For air pollutant level forecasting pollutant measurements, measurements of meteorological parameters and results of meteorological models are usually used as input parameters. Because of different technical issues all data are not always available when forecasting is performed. Missing values are an issue for machine learning models.
The goal of this thesis was to investigate the effect of data imputation on the performance of random forest and LASSO models for the forecasting daily ozone and PM10 levels. We investigated the most popular methods for data imputation in air quality and meteorological studies and selected some simple data imputation methods and some machine learning methods. The simple imputation methods comprised imputation with the mean value of the imputed parameter, imputation with the mean value of a 7 day period around the missing date (from the training set) and with the persistence method (the last available value). We also tested the performance of imputation with the kNN method, linear regression, multiple regression, multiple imputation, and LTSM neural networks. We also tested the feasibility of retraining the models with a reduced training set (only data available on the day of forecasting are used) and prediction with such models.

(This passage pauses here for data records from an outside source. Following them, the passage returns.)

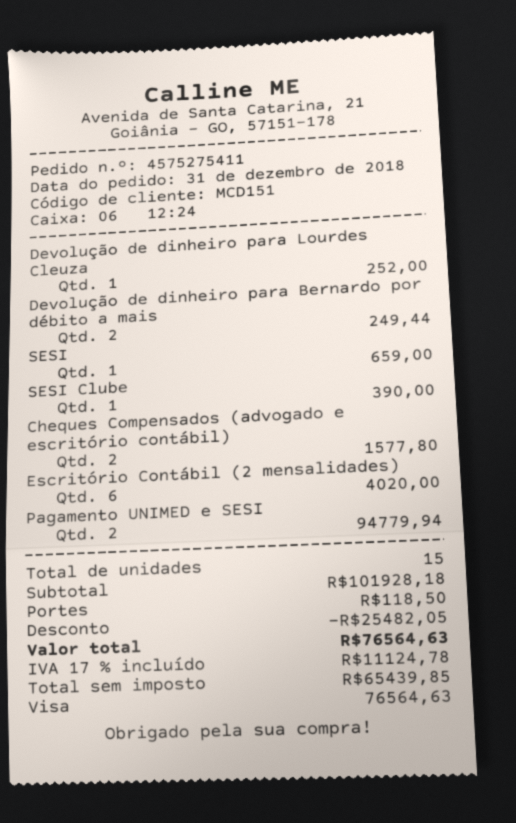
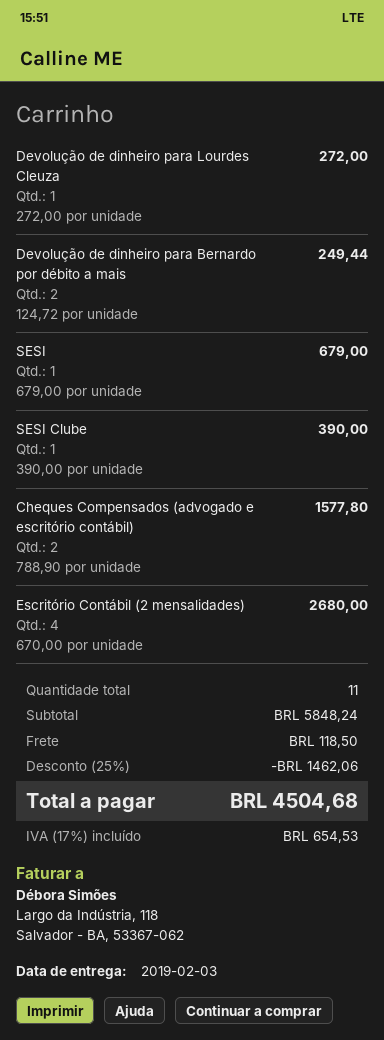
Devolução de dinheiro para Lourdes Cleuza: 1 for 252.00 -> 1 for 272.00
SESI: 1 for 659.00 -> 1 for 679.00
Escritório Contábil (2 mensalidades): 6 for 4020.00 -> 4 for 2680.00
Pagamento UNIMED e SESI: 2 for 94779.94 -> none
total quantity: 15 -> 11
subtotal: 101928.18 -> 5848.24
discount: 25482.05 -> 1462.06
tax: 17% = 11124.78 -> 17% = 654.53
total: 76564.63 -> 4504.68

We first selected dates with all available data and tested our models, this was the baseline. Then we excluded different sets of data from the test set and imputed them with different methods. The results achieved when predicting with the random forest and LASSO models with imputed values were compared to the baseline results in terms of mean absolute error (MAE) and relative absolute error (RAE).
The worst performing models were kNN and multiple imputation. All simple imputation methods did not perform well. Multiple regression showed an improved performance over simple methods. The best results were achieved when using the LSTM method and with the ``reduced'' model. When using this two methods the forecasted results were similar to baseline results.